If the United States walked away from the Medium Extended Air Defense System (MEADS) now, it would leave its two allies, who have made substantial financial investments, with their hands tied, Di Paola said, speaking April 30 at the Center for Strategic and International Studies in Washington.
“There was a commitment, which has been taken by the three sides together, and each one of the sides should respect that commitment,” Di Paola said.
“We are asking the United States to respect its commitment and we will respect ours.”
MEADS was originally designed to replace the Patriot systems in the United States and Germany and the Nike Hercules system in Italy.
In February 2011, the Pentagon announced that it had decided not to purchase and field the missile defense system, but that it would finish out the design and development (D&D) phase of the program under the current memorandum of understanding.

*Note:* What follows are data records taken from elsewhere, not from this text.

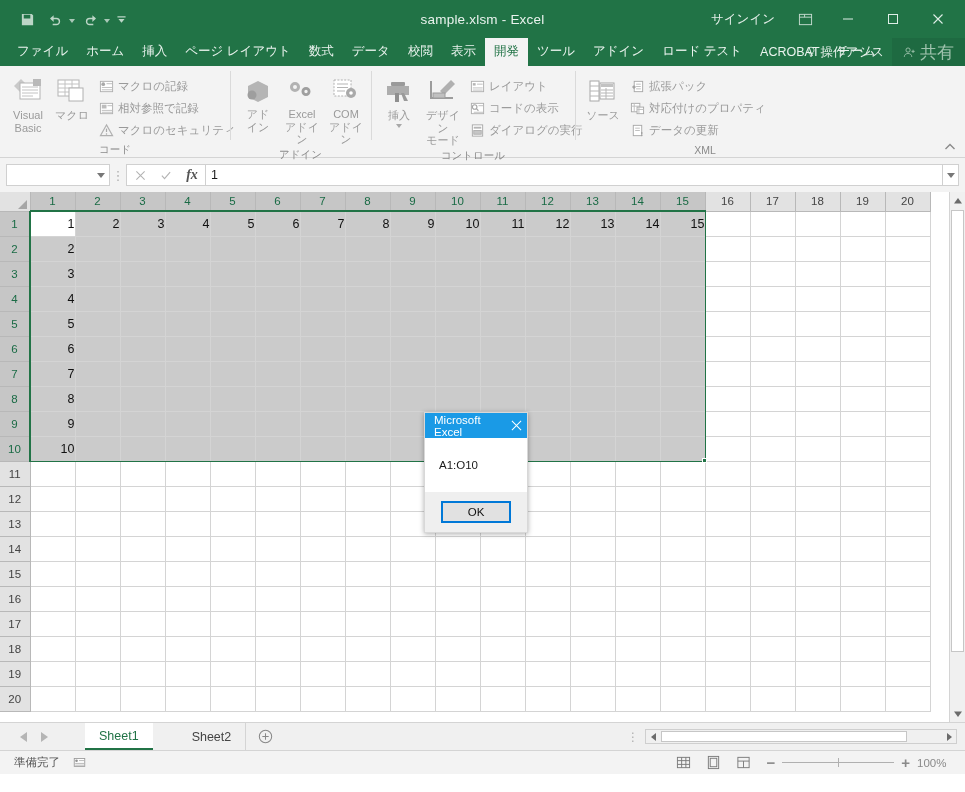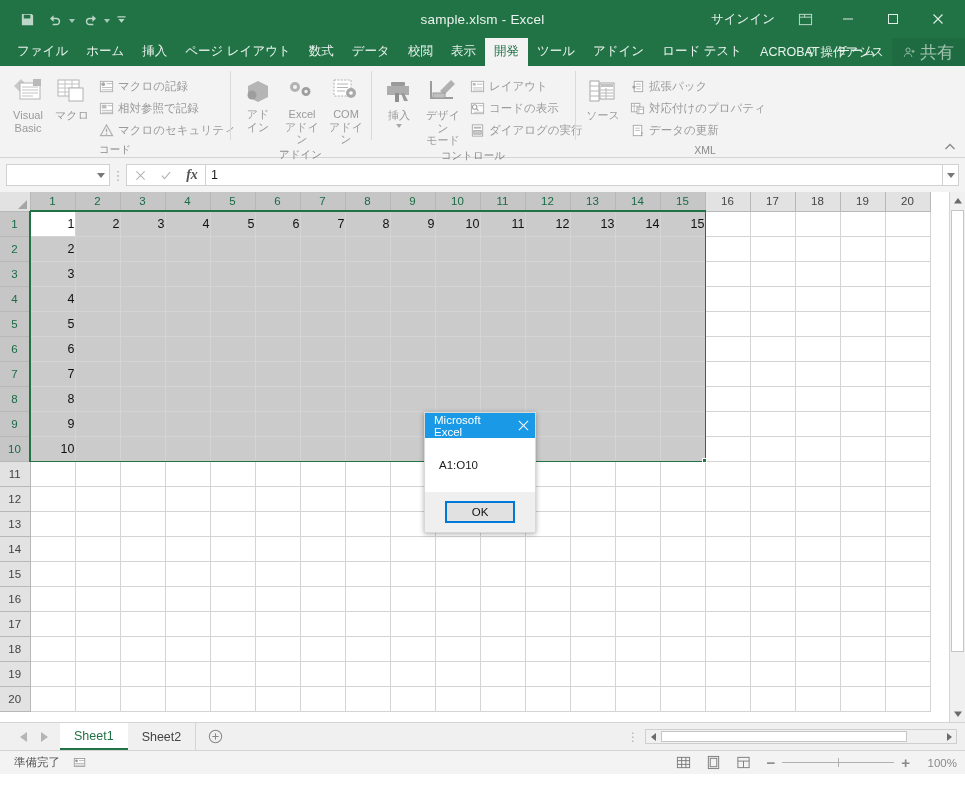--- a/index.html
+++ b/index.html
@@ -200,7 +200,7 @@
 
   
   .dlg {
-    position: absolute; width: 112px; background: #fff;
+    position: absolute; width: 104px; background: #fff;
     box-shadow: 0 1px 5px rgba(0,0,0,.32); border: 1px solid #d8d8d8;
   }
   .dlg-title {

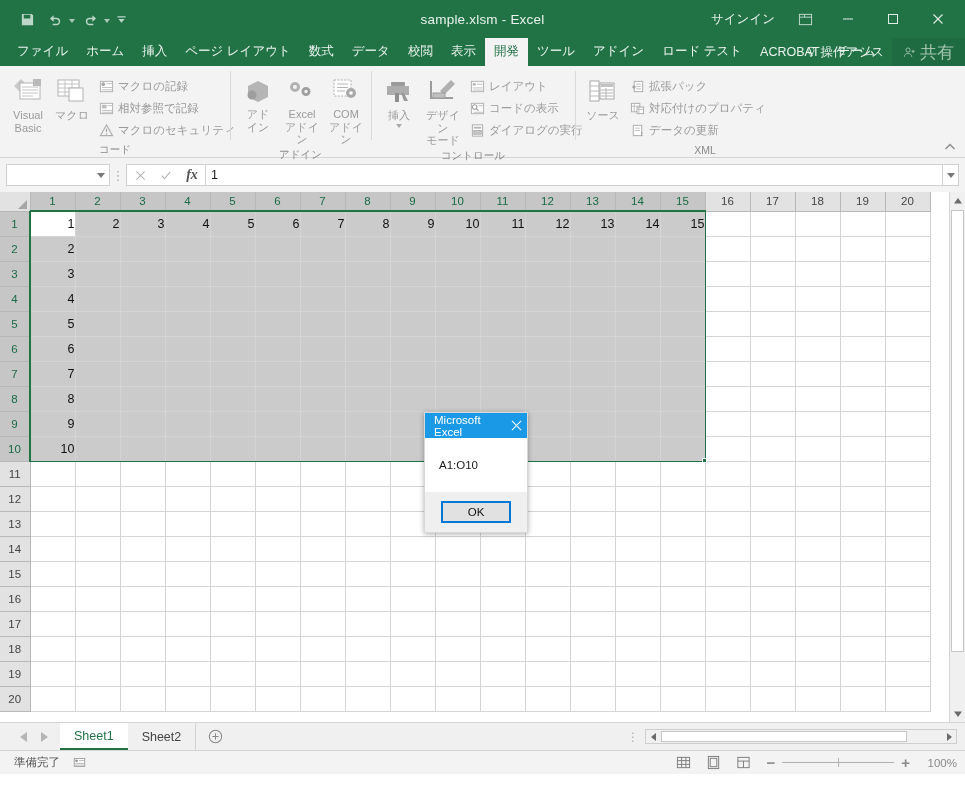--- a/index.html
+++ b/index.html
@@ -170,7 +170,7 @@
   .navarrows { display: flex; align-items: center; gap: 12px; padding: 0 12px; color: #b5b5b5; }
   .stab {
     display: flex; align-items: center; padding: 0 14px; font-size: 12.5px; color: #444;
-    background: #f0f0f0; border-right: 1px solid #d4d4d4;
+    background: #f0f0f0; border-right: 1px solid #d4d4d4; margin-left: 25px;
   }
   .stab.active { background: #fff; color: #217346; border-bottom: 2px solid #217346; border-right: none; }
   .addsheet { display: flex; align-items: center; padding: 0 12px; color: #888; }

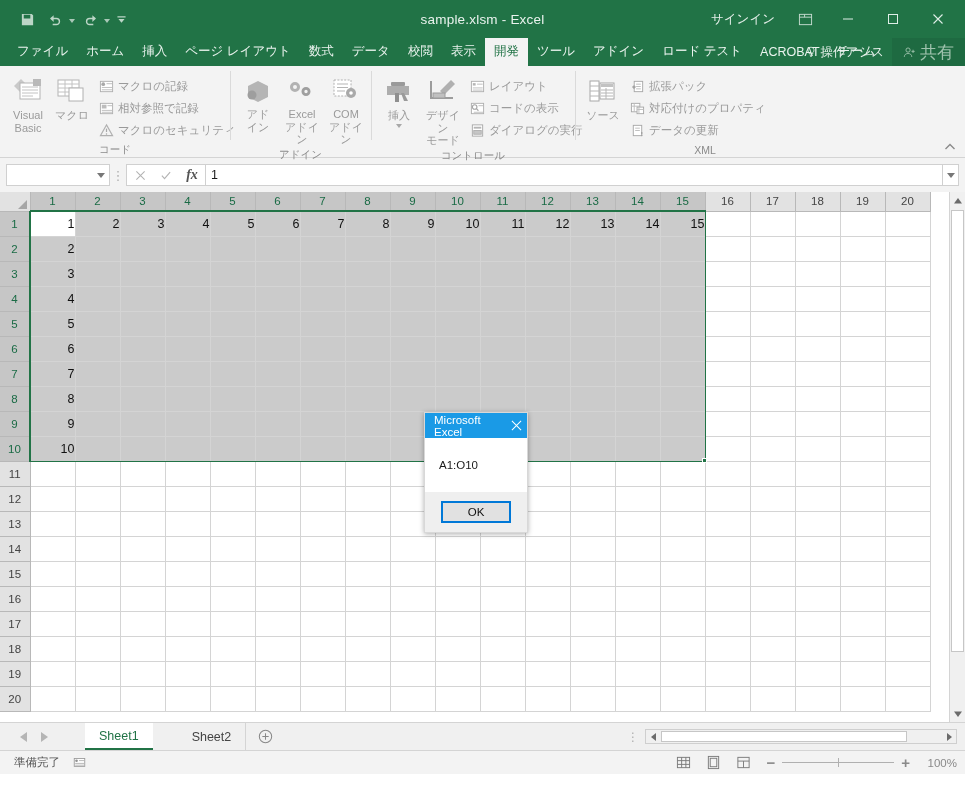--- a/index.html
+++ b/index.html
@@ -196,7 +196,7 @@
   .zslider { position: relative; width: 112px; height: 14px; display: flex; align-items: center; }
   .zslider .ztrack { width: 100%; height: 1px; background: #b0b0b0; }
   .zslider .zmid { position: absolute; left: 50%; top: 2px; width: 1px; height: 9px; background: #b0b0b0; }
-  .zpct { width: 40px; text-align: right; color: #8a8a8a; font-size: 11.5px; }
+  .zpct { width: 40px; text-align: left; color: #8a8a8a; font-size: 11.5px; }
 
   
   .dlg {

To complete the D&D phase of the program, the United States would need to pay roughly $804 million between 2011 and 2013.
The Pentagon’s plan hit a roadblock in Congress, where lawmakers are less than thrilled to make such a large investment in a system the United States does not intend to buy.
According to the Pentagon, the United States has already spent $1.5 billion on the program.
While the 2013 defense authorization bill is still in its very early stages, Republican lawmakers in the House have already included language that would prohibit the Pentagon from spending any money on MEADS in 2013.
The program is managed by NATO, while Lockheed Martin leads MEADS International, the industry team developing the system for the three countries.
Di Paola said he understands that from a U.S. perspective, MEADS is just one of several systems.
However, the United States should respect that Germany and Italy have made sizable contributions to the program for European standards, he said.
It is especially important for the United States not to walk away from the program early, because MEADS will be part of the European contribution to missile defense, Di Paola said.
The Italian defense minister said he hopes the United States sees the program through the end of its concept phase.
“At that point, you will be free and we, the European partners, can decide whether to go forward,” Di Paola said.